You already know that you can download and install the library in your Arduino IDE using the command: git clone

As soon as to the code to use MQTT in some application, the truth is that it is simple. In the Fritzing image you can see a plaque Arduino UNO to which connectivity by Arduino Ethernet has been added and it has also been connected a DHT22 humidity and temperature sensor, although it could have been anything else ...
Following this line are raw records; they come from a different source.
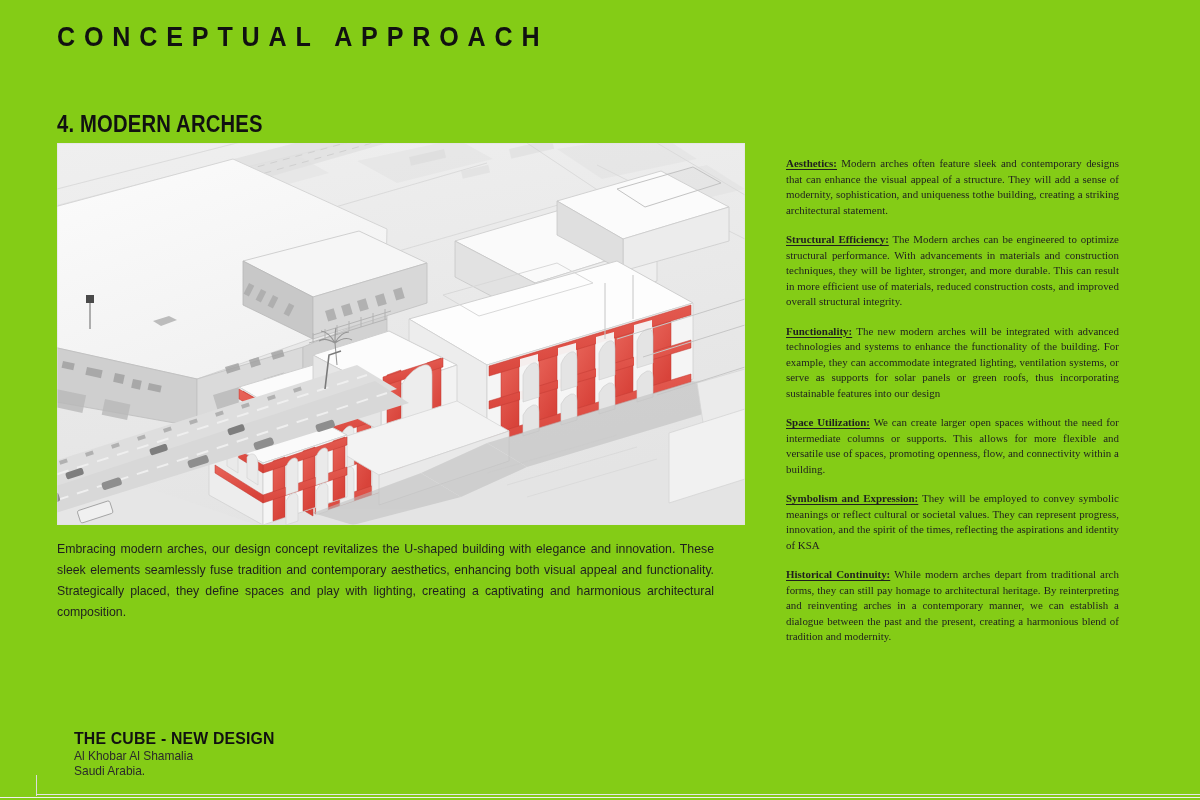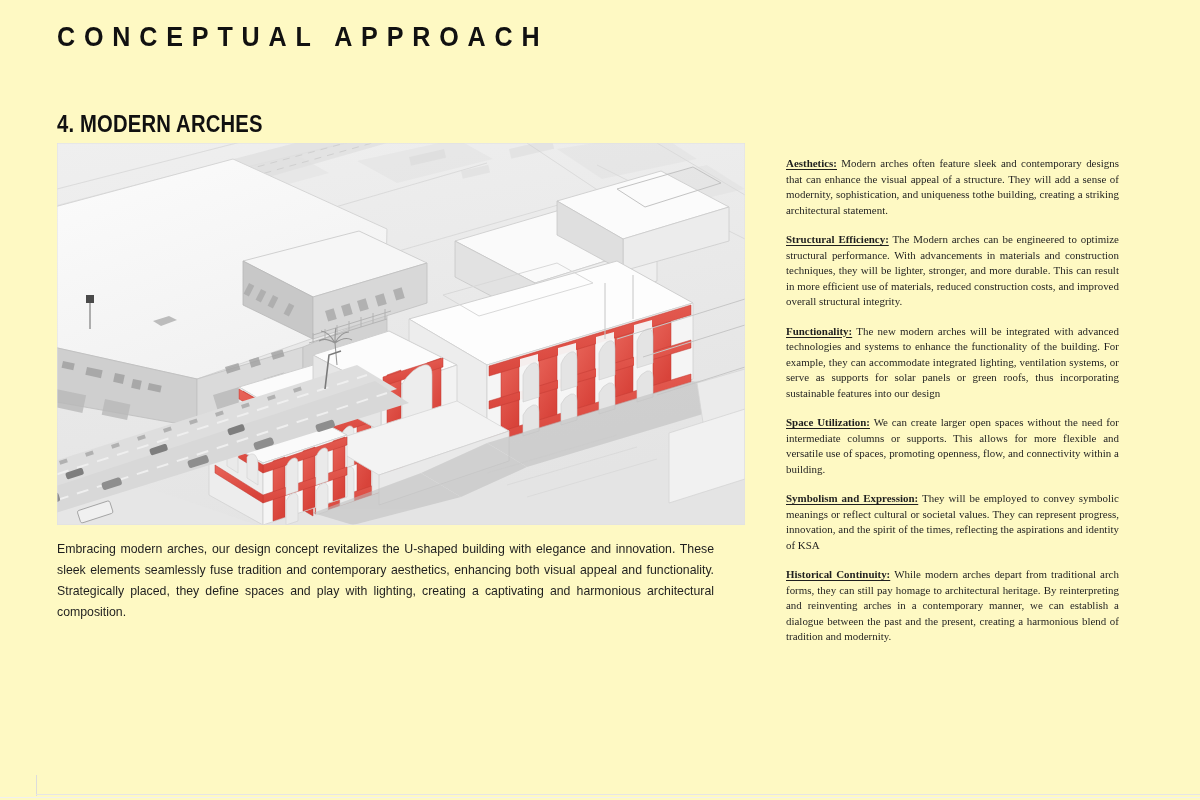--- a/index.html
+++ b/index.html
@@ -20,7 +20,7 @@
   .page {
     position: absolute;
     inset: 0;
-    background: #fef9c3;
+    background: #84cc16;
   }
 
   

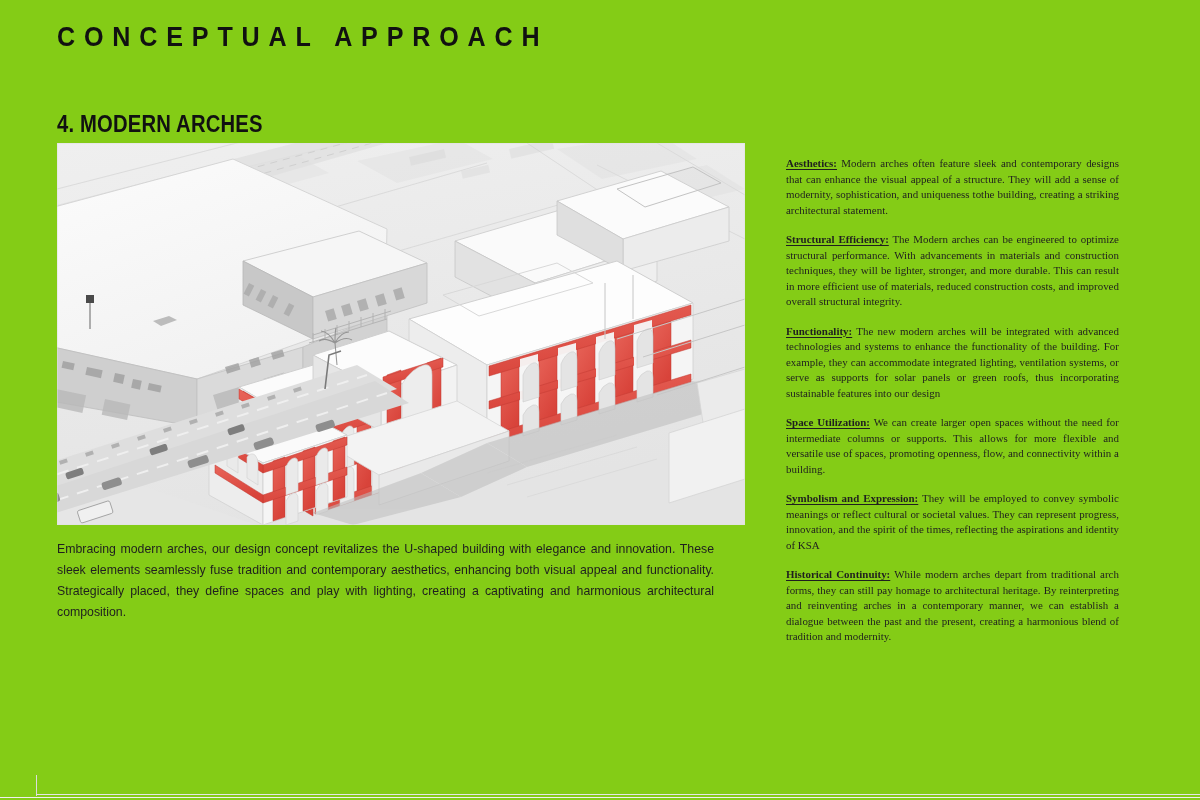--- a/index.html
+++ b/index.html
@@ -460,6 +460,11 @@
     <p class="para"><span class="lede">Historical Continuity:</span><span> While modern arches depart from traditional arch forms, they can still pay homage to architectural heritage. By reinterpreting and reinventing arches in a contemporary manner, we can establish a dialogue between the past and the present, creating a harmonious blend of tradition and modernity.</span></p>
   </div>
 
+  <div class="footer">
+    <div class="footer-title">THE CUBE - NEW DESIGN</div>
+    <div class="footer-sub">Al Khobar Al Shamalia</div>
+    <div class="footer-sub">Saudi Arabia.</div>
+  </div>
 
   <div class="frame-vline"></div>
   <div class="frame-hline"></div>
Ok, with that said, for the code you have to generate in Arduino IDE To work with the MQTT protocol on Arduino, it's that simple:

  • Yes, send messages MQTT
#include <SPI.h>
#include <Ethernet.h>
#include <PubSubClient.h>
#include <DHT.h>

#define DHTPIN 2
#define DHTTYPE DHT22

// Direccion MAC del adaptador Ethernet
byte mac[] = { 0xCE, 0xAB, 0x0E, 0x3F, 0xFE, 0xD4 };

// IP del servidor (broker)
IPAddress mqtt_server(192, 168, 1, 4);

// Topic o tema con el que se trabaja
const char* topicName = "test";

EthernetClient ethClient;
PubSubClient client(ethClient);

void setup()
  if (Ethernet.begin(mac) == 0) {
    Serial.println("Fallo en Ethernet usando DHCP");
// Puerto 1883 de comunicación
  client.setServer(mqtt_server, 1883);

void loop()
  if (!client.connected()) {
    Serial.print("Conectando ...\n");
    client.connect("Cliente Arduino");
  else {
    // Envío de informacion del sensor de temperatura y humedad
    float temp = dht.readTemperature();
    char buffer[10];
    dtostrf(temp,0, 0, buffer);
    client.publish(topicName, buffer);
  // Tiempo entre envíos en ms (cada 10 segundos)
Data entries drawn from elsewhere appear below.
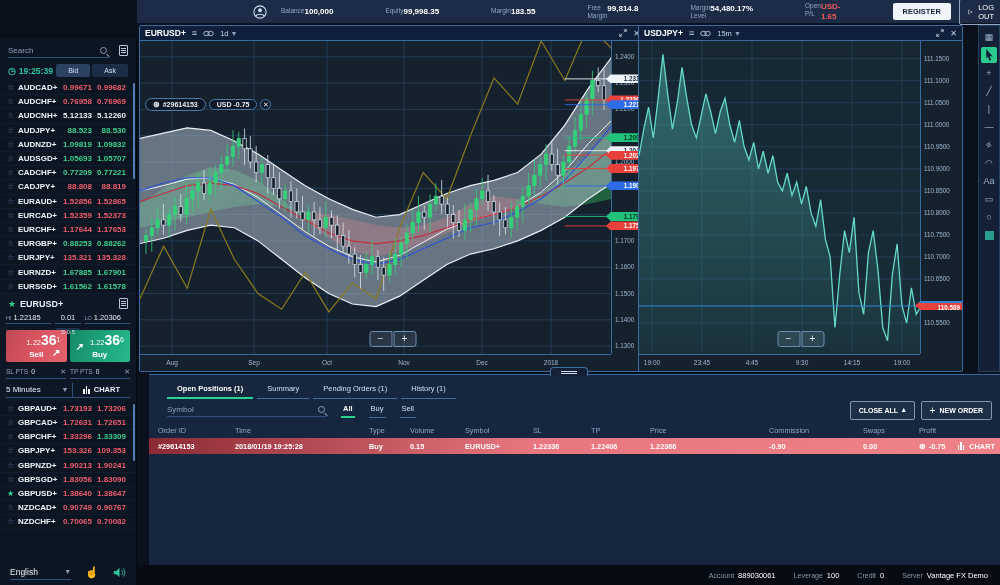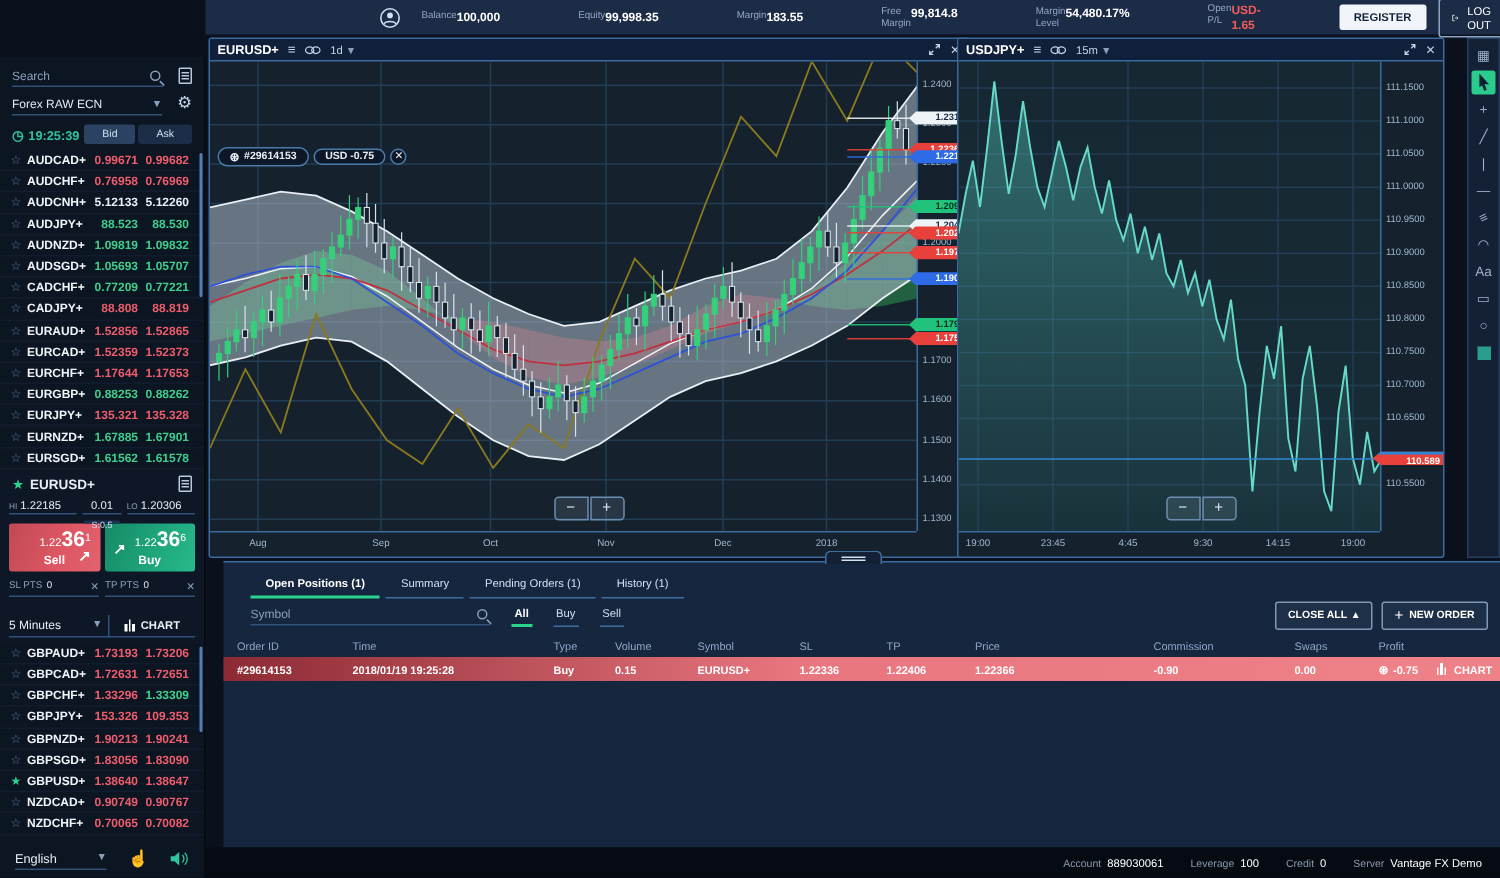--- a/index.html
+++ b/index.html
@@ -238,13 +238,6 @@
         <span class="mag"></span>
       </div>
       <span class="doc-ic"></span>
-    </div>
-    <div class="srow feed-row">
-      <div class="underfield">
-        <span class="feed-name">Forex RAW ECN</span>
-        <span class="caret">▼</span>
-      </div>
-      <span class="gear">⚙</span>
     </div>
     <div class="srow time-row">
       <span class="time">

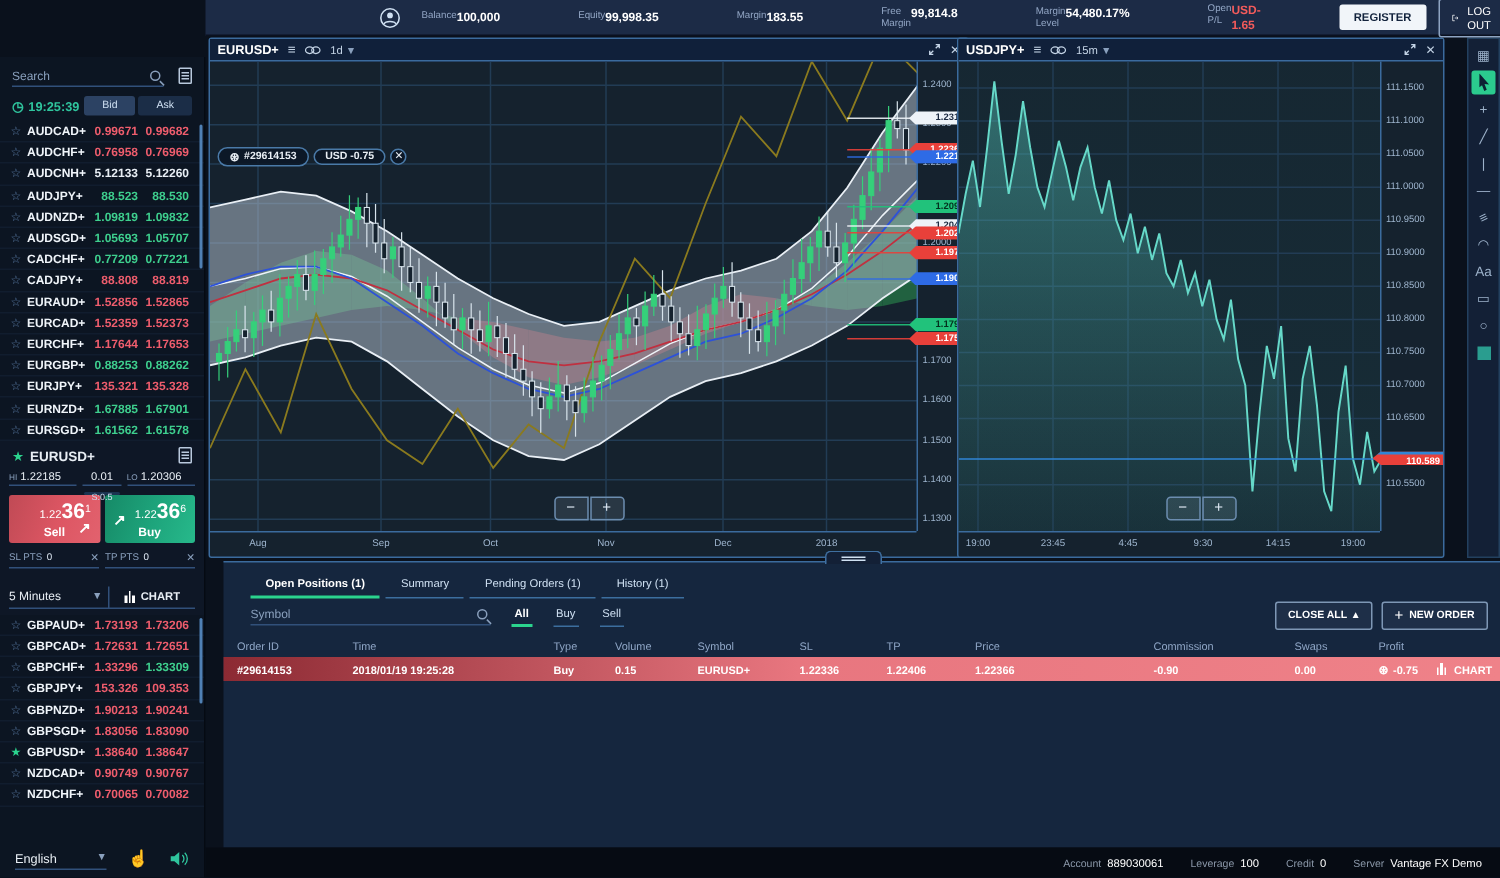--- a/index.html
+++ b/index.html
@@ -88,7 +88,7 @@
     color:#8aa0bd;height:13px;gap:3px}
   .sltp .vv{color:#dfe9f4;flex:1}
   .sltp .x{color:#8aa0bd;font-size:7px}
-  .tf-row{display:flex;margin-top:12px;align-items:center}
+  .tf-row{display:flex;margin-top:4px;align-items:center}
   .tf-sel{flex:1.1;border-bottom:1px solid #31507a;display:flex;justify-content:space-between;
     align-items:center;font-size:8px;height:15px;padding-right:4px}
   .chart-btn{flex:1;border-left:1px solid #31507a;display:flex;align-items:center;justify-content:center;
  • Yes, receive messages by MQTT you only need the plate Arduino UNO and connection, with Arduino Ethernet or any other element. As for the code, an example would be:
#include <SPI.h>
#include <Ethernet.h>
#include <PubSubClient.h>

// Direccion MAC del adaptador Ethernet
byte mac[] = { 0xCE, 0xAB, 0x0E, 0x3F, 0xFE, 0xD4 };

// IP del servidor (broker)
IPAddress mqtt_server(192, 168, 1, 4);

// Topic o tema con el que trabajr
const char* topicName = "test";

EthernetClient ethClient;
PubSubClient client(ethClient);

void callback(char* topic, byte* payload, unsigned int length) {
  Serial.print("El mensaje ha llegado [");
  Serial.print("] ");
  int i=0;
  for (i=0;i<length;i++) {

void setup()
  if (Ethernet.begin(mac) == 0) {
    Serial.println("Fallo en Ethernet al usar configuración DHCP");
  client.setServer(mqtt_server, 1883);

void loop()
  if (!client.connected()) {
      Serial.print("Conectando ...");
      if (client.connect("rece_arduino")) {
      } else {
  // Cliente a la escucha

Remember that you must change the IP to the appropriate one for the server, and you must also change the MAC address of your Ethernet network adapter or the one you are using, as well as the rest of the code if you intend to adapt it to a different project. This is just an example!